# ACTIVITY:
Skipping the images, transcribe each record below as it is.

Records from a data source
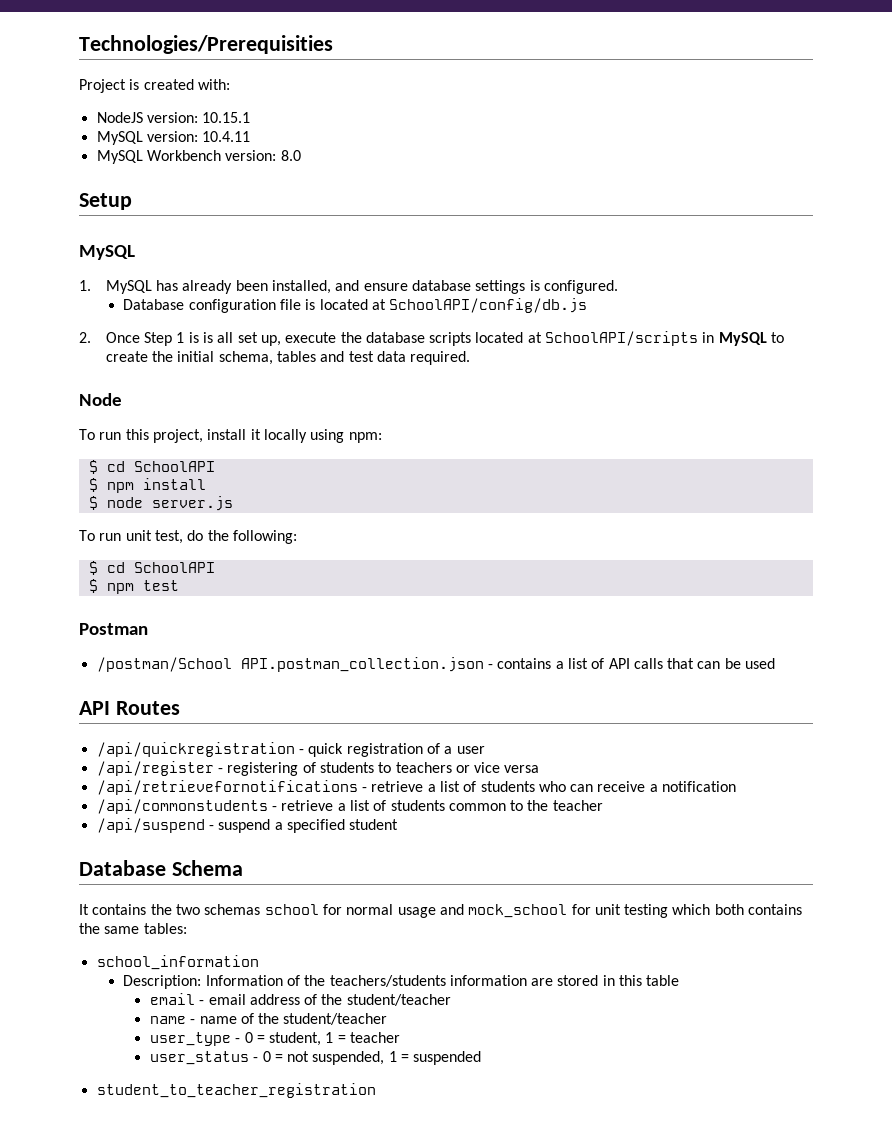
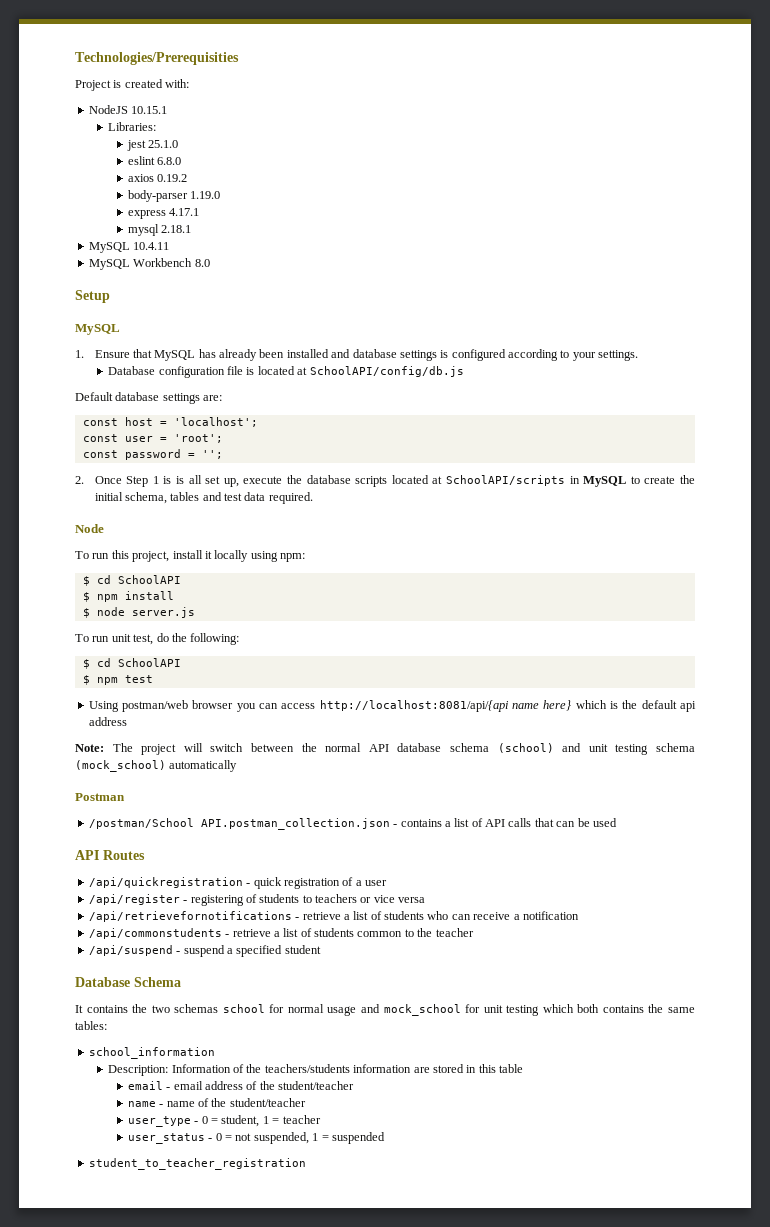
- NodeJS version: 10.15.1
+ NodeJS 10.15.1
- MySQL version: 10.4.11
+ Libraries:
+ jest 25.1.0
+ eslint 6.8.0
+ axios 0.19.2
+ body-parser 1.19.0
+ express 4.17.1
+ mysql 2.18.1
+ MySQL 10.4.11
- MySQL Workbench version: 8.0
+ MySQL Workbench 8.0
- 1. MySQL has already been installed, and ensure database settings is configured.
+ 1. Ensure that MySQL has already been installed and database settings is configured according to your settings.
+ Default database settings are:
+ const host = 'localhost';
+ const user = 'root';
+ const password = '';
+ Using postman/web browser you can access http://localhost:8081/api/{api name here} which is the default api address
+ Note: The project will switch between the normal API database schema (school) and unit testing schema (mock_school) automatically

# ANSWER BOX:
- NodeJS version: 10.15.1
+ NodeJS 10.15.1
- MySQL version: 10.4.11
+ Libraries:
+ jest 25.1.0
+ eslint 6.8.0
+ axios 0.19.2
+ body-parser 1.19.0
+ express 4.17.1
+ mysql 2.18.1
+ MySQL 10.4.11
- MySQL Workbench version: 8.0
+ MySQL Workbench 8.0
- 1. MySQL has already been installed, and ensure database settings is configured.
+ 1. Ensure that MySQL has already been installed and database settings is configured according to your settings.
+ Default database settings are:
+ const host = 'localhost';
+ const user = 'root';
+ const password = '';
+ Using postman/web browser you can access http://localhost:8081/api/{api name here} which is the default api address
+ Note: The project will switch between the normal API database schema (school) and unit testing schema (mock_school) automatically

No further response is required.